Discharges under Chapter 13 are subject to certain restrictions

  • Some debts are not dischargeable in a Chapter 13 bankruptcy, such as:
  • Child support and alimony are two types of alimony.
  • Fines, penalties, and reparations imposed as a consequence of criminal activity
  • Certain taxes, such as false income taxes, property taxes due within the last three years, and company taxes, are prohibited.
  • Debts that were not included in your bankruptcy filing
  • Debts acquired as a result of a drunk driving-related personal injury or death
  • Debts incurred as a result of fraud or recent expensive purchases

Even though discharge is not forbidden by law, creditors may request that certain debts not be dismissed. Debts acquired via deception, any luxuries you charged in the months leading up to your bankruptcy, and debts resulting from intentional and malicious actions such as arson, abduction, vandalism, libel, or slander are all examples of these.

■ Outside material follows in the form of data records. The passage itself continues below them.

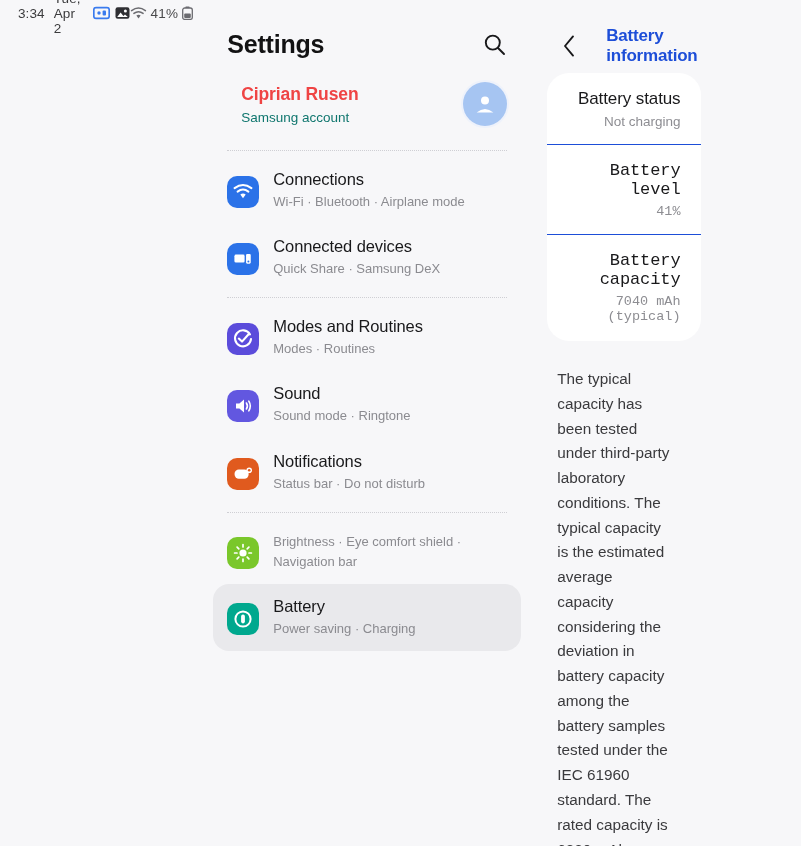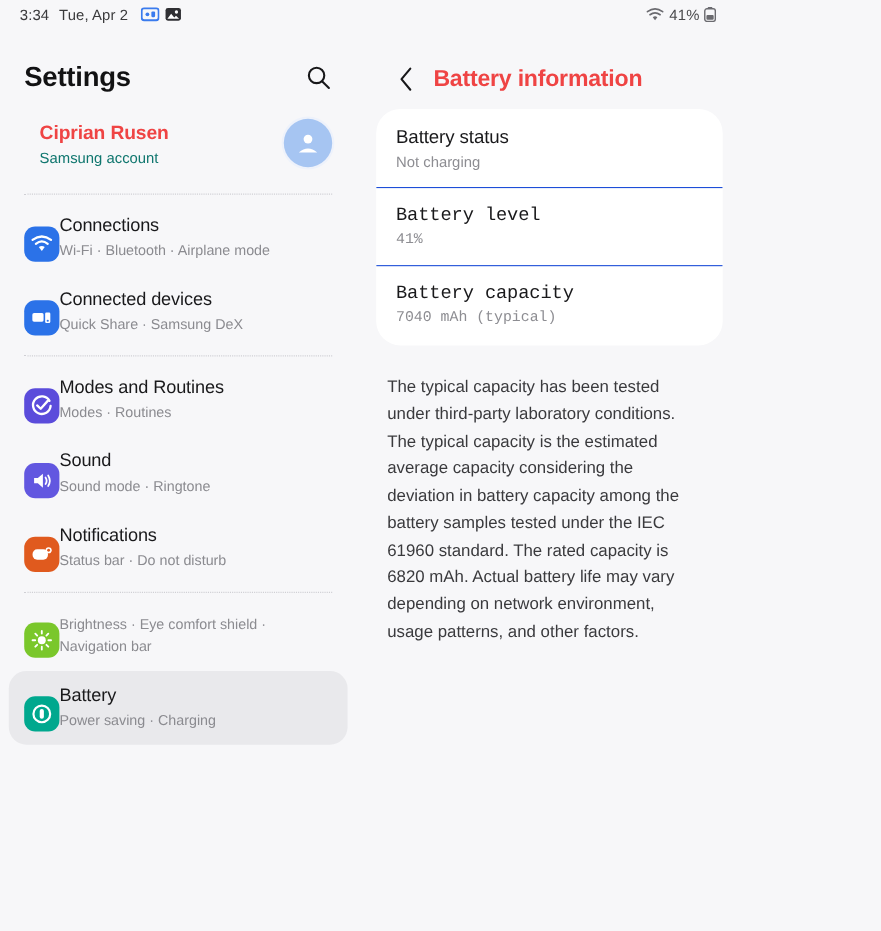--- a/index.html
+++ b/index.html
@@ -2,21 +2,21 @@
 <html><head>
 <meta charset="utf-8">
 <style>
   * { box-sizing: border-box; margin: 0; padding: 0; }
   html, body {
     width: 801px; height: 846px;
     font-family: "Liberation Sans", sans-serif;
     background: #f7f7f9;
     overflow: hidden;
   }
-  .screen { position: relative; width: 663px; height: 846px; display: flex; flex-direction: column; background: #f7f7f9; }
+  .screen { position: relative; width: 663px; height: 846px; display: flex; background: #f7f7f9; }
 
   
   .statusbar {
     height: 26px; flex: 0 0 26px;
     display: flex; align-items: center;
     padding: 0 12px 0 18px;
     font-size: 13.5px; color: #3b3b3d;
   }
   .sb-left { display: flex; align-items: center; gap: 9px; }
   .sb-time { font-weight: 400; letter-spacing: .1px; }
@@ -61,21 +61,21 @@
     display: flex; align-items: center; justify-content: center;
     box-shadow: 0 0 0 2px #eef2fb;
   }
 
   .divider {
     height: 1px; margin: 6px 22px 6px 22px;
     border-top: 1.6px dotted #cfcfd4;
   }
 
   .nav-item {
-    display: flex; align-items: flex-end; 
+    display: flex; align-items: center; gap: 14px;
     padding: 12px 14px 12px 14px;
     margin: 0 8px;
     border-radius: 16px;
     cursor: pointer;
   }
   .nav-item.selected { background: #e9e9ec; }
   .nav-ic {
     width: 32px; height: 32px; flex: 0 0 32px;
     border-radius: 10px;
     display: flex; align-items: center; justify-content: center;
@@ -85,30 +85,30 @@
   .nav-title { font-size: 16.5px; color: #19191b; letter-spacing: -.1px; }
   .nav-sub { font-size: 13px; color: #8b8b90; line-height: 1.55; max-width: 228px; }
 
   
   .right { flex: 1; background: #f7f7f9; padding: 0 0 0 0; overflow: hidden; }
   .right-head {
     display: flex; align-items: center; gap: 12px;
     padding: 26px 0 0 22px; height: 66px;
   }
   .back-btn { width: 26px; height: 30px; display: flex; align-items: center; justify-content: center; cursor: pointer; }
-  .right-title { font-size: 21px; font-weight: bold; color: #ef4444; letter-spacing: -.2px; }
+  .right-title { font-size: 17px; font-weight: bold; color: #1d4ed8; letter-spacing: -.2px; margin-left: 16px; }
 
   .card {
     margin: 7px 6px 0 8px;
     background: #ffffff;
     border-radius: 22px;
     padding: 0 0 2px 0;
     overflow: hidden;
   }
-  .card-row { padding: 16px 20px 15px 18px; }
+  .card-row { padding: 16px 20px 15px 18px; text-align: right; }
   .card-row + .card-row { border-top: 1px solid #1d4ed8; font-family: Liberation Mono, monospace; }
   .row-label { font-size: 17px; color: #19191b; letter-spacing: -.1px; margin-bottom: 5px; }
   .row-value { font-size: 13.5px; color: #8d8d92; }
 
   .note {
     padding: 26px 34px 0 18px;
     font-size: 15.3px; line-height: 1.62; color: #3a3a3d;
   }
 
   svg { display: block; }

Disadvantages of Filing for Bankruptcy

Joint account holders or cosigners on any of your financial obligations are not covered by your bankruptcy protection. When you get your bankruptcy discharge, your responsibility for the debt is erased, but your cosigner remains liable for the full loan amount. 

Cosigners and joint account holders may still be sued by creditors for debts that have been dismissed.

For seven years after you file for Chapter 13 bankruptcy protection, and ten years after you apply for Chapter 7 bankruptcy protection, your bankruptcy discharge will show on your credit record and impact your credit score.

What Is the Average Time It Takes to Get a Bankruptcy Discharge?

A Chapter 7 bankruptcy discharge typically takes four months from the time you submit your bankruptcy petition. In a Chapter 13 bankruptcy, the discharge happens when all of the payments under the repayment plan have been completed, which usually takes three to five years.